> [Data under study]
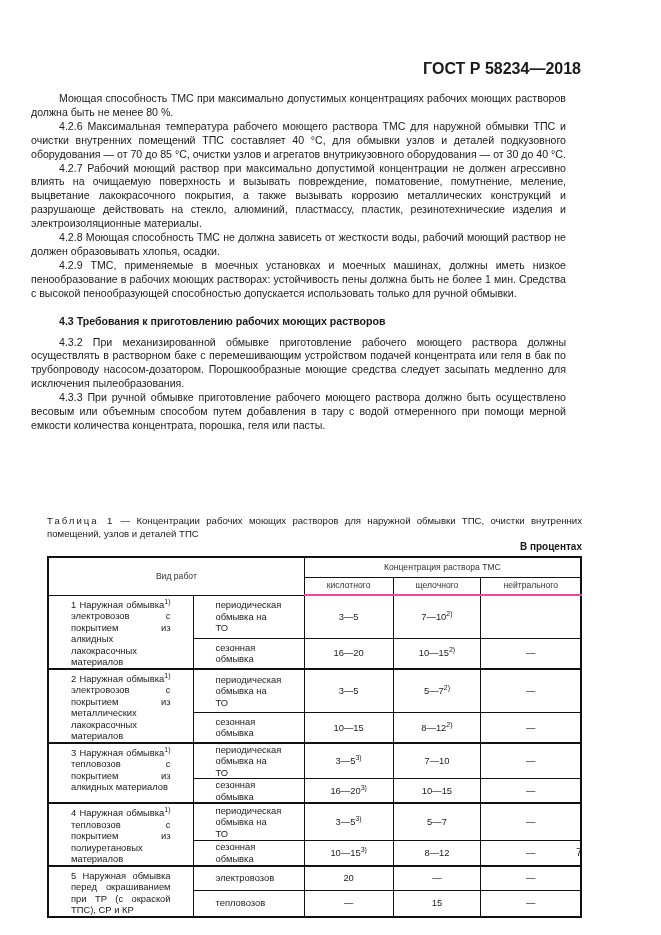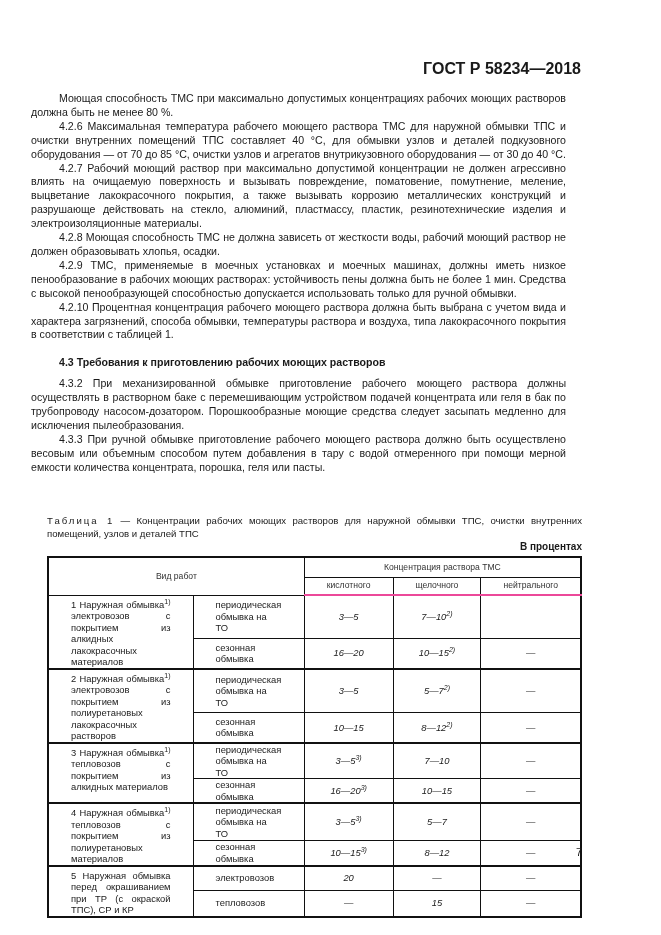--- a/index.html
+++ b/index.html
@@ -38,7 +38,6 @@
   <p>4.2.7 Рабочий моющий раствор при максимально допустимой концентрации не должен агрессивно влиять на очищаемую поверхность и вызывать повреждение, поматовение, помутнение, меление, выцветание лакокрасочного покрытия, а также вызывать коррозию металлических конструкций и разрушающе действовать на стекло, алюминий, пластмассу, пластик, резинотехнические изделия и электроизоляционные материалы.</p>
   <p>4.2.8 Моющая способность ТМС не должна зависеть от жесткости воды, рабочий моющий раствор не должен образовывать хлопья, осадки.</p>
   <p>4.2.9 ТМС, применяемые в моечных установках и моечных машинах, должны иметь низкое пенообразование в рабочих моющих растворах: устойчивость пены должна быть не более 1 мин. Средства с высокой пенообразующей способностью допускается использовать только для ручной обмывки.</p>
-  <p>4.2.10 Процентная концентрация рабочего моющего раствора должна быть выбрана с учетом вида и характера загрязнений, способа обмывки, температуры раствора и воздуха, типа лакокрасочного покрытия в соответствии с таблицей 1.</p>
   <p class="section-title">4.3 Требования к приготовлению рабочих моющих растворов</p>
   <p>4.3.2 При механизированной обмывке приготовление рабочего моющего раствора должны осуществлять в растворном баке с перемешивающим устройством подачей концентрата или геля в бак по трубопроводу насосом-дозатором. Порошкообразные моющие средства следует засыпать медленно для исключения пылеобразования.</p>
   <p>4.3.3 При ручной обмывке приготовление рабочего моющего раствора должно быть осуществлено весовым или объемным способом путем добавления в тару с водой отмеренного при помощи мерной емкости количества концентрата, порошка, геля или пасты.</p>

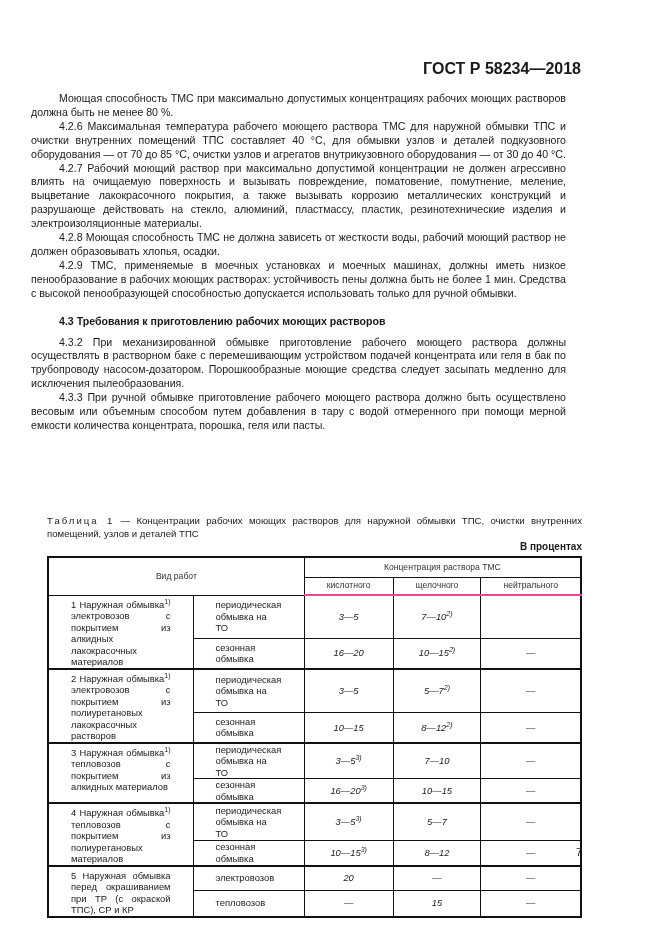--- a/index.html
+++ b/index.html
@@ -23,7 +23,7 @@
   table.t1 .grp-end td { border-bottom:2px solid #111; }
   td.name { vertical-align:top !important; padding-top:3px !important; text-align:justify; }
   td.mode { color:#222; }
-  td.val { text-align:center;font-style:italic; }
+  td.val { text-align:center; }
   sup { font-size:7px; line-height:0; }
   .page-num { position:absolute; left:576px; top:846px; font-size:11px; }
 </style>

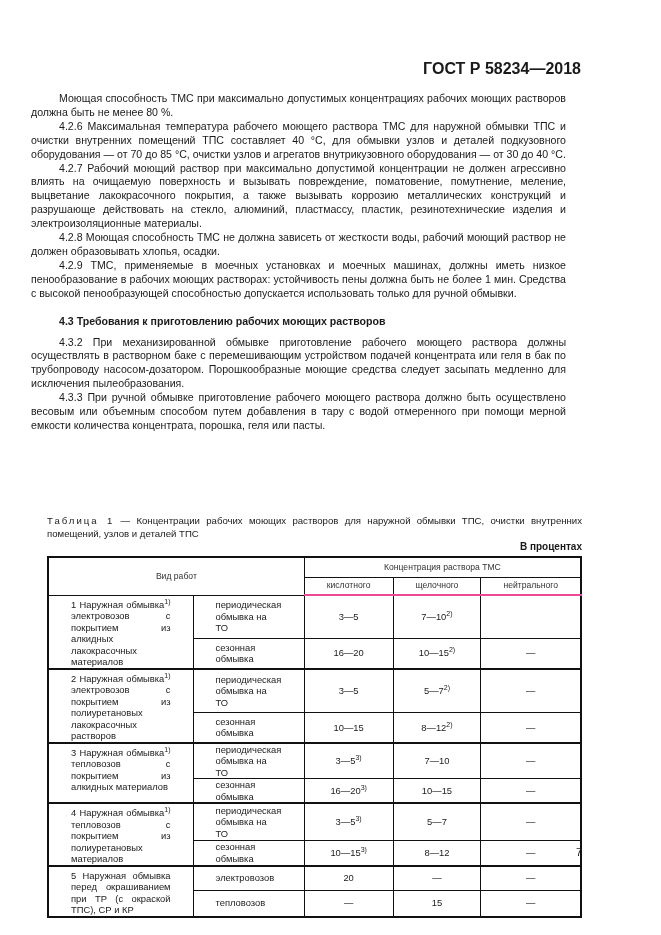--- a/index.html
+++ b/index.html
@@ -80,7 +80,7 @@
   </tr>
 
   <tr style="height:32px">
-    <td rowspan="2" class="name" style="border-bottom:2px solid #111"><span>2 Наружная обмывка</span><sup>1)</sup><span> электровозов с покрытием из полиуретановых лакокрасочных растворов</span></td>
+    <td rowspan="2" class="name" style="border-bottom:2px solid #111"><span>2 Наружная обмывка</span><sup>1)</sup><span> электровозов с покрытием из металлических лакокрасочных материалов</span></td>
     <td class="mode">периодическая обмывка на ТО</td>
     <td class="val"><span>3—5</span><sup></sup></td>
     <td class="val"><span>5—7</span><sup>2)</sup></td>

> [Exercise prompt] Quote every entry exactly, with the pictures omitted.

> [Task response]
--- a/index.html
+++ b/index.html
@@ -38,7 +38,6 @@
   <p>4.2.7 Рабочий моющий раствор при максимально допустимой концентрации не должен агрессивно влиять на очищаемую поверхность и вызывать повреждение, поматовение, помутнение, меление, выцветание лакокрасочного покрытия, а также вызывать коррозию металлических конструкций и разрушающе действовать на стекло, алюминий, пластмассу, пластик, резинотехнические изделия и электроизоляционные материалы.</p>
   <p>4.2.8 Моющая способность ТМС не должна зависеть от жесткости воды, рабочий моющий раствор не должен образовывать хлопья, осадки.</p>
   <p>4.2.9 ТМС, применяемые в моечных установках и моечных машинах, должны иметь низкое пенообразование в рабочих моющих растворах: устойчивость пены должна быть не более 1 мин. Средства с высокой пенообразующей способностью допускается использовать только для ручной обмывки.</p>
-  <p>4.2.10 Процентная концентрация рабочего моющего раствора должна быть выбрана с учетом вида и характера загрязнений, способа обмывки, температуры раствора и воздуха, типа лакокрасочного покрытия в соответствии с таблицей 1.</p>
   <p class="section-title">4.3 Требования к приготовлению рабочих моющих растворов</p>
   <p>4.3.2 При механизированной обмывке приготовление рабочего моющего раствора должны осуществлять в растворном баке с перемешивающим устройством подачей концентрата или геля в бак по трубопроводу насосом-дозатором. Порошкообразные моющие средства следует засыпать медленно для исключения пылеобразования.</p>
   <p>4.3.3 При ручной обмывке приготовление рабочего моющего раствора должно быть осуществлено весовым или объемным способом путем добавления в тару с водой отмеренного при помощи мерной емкости количества концентрата, порошка, геля или пасты.</p>

--- a/index.html
+++ b/index.html
@@ -23,7 +23,7 @@
   table.t1 .grp-end td { border-bottom:2px solid #111; }
   td.name { vertical-align:top !important; padding-top:3px !important; text-align:justify; }
   td.mode { color:#222; }
-  td.val { text-align:center;font-style:italic; }
+  td.val { text-align:center; }
   sup { font-size:7px; line-height:0; }
   .page-num { position:absolute; left:576px; top:846px; font-size:11px; }
 </style>

--- a/index.html
+++ b/index.html
@@ -80,7 +80,7 @@
   </tr>
 
   <tr style="height:32px">
-    <td rowspan="2" class="name" style="border-bottom:2px solid #111"><span>2 Наружная обмывка</span><sup>1)</sup><span> электровозов с покрытием из полиуретановых лакокрасочных растворов</span></td>
+    <td rowspan="2" class="name" style="border-bottom:2px solid #111"><span>2 Наружная обмывка</span><sup>1)</sup><span> электровозов с покрытием из металлических лакокрасочных материалов</span></td>
     <td class="mode">периодическая обмывка на ТО</td>
     <td class="val"><span>3—5</span><sup></sup></td>
     <td class="val"><span>5—7</span><sup>2)</sup></td>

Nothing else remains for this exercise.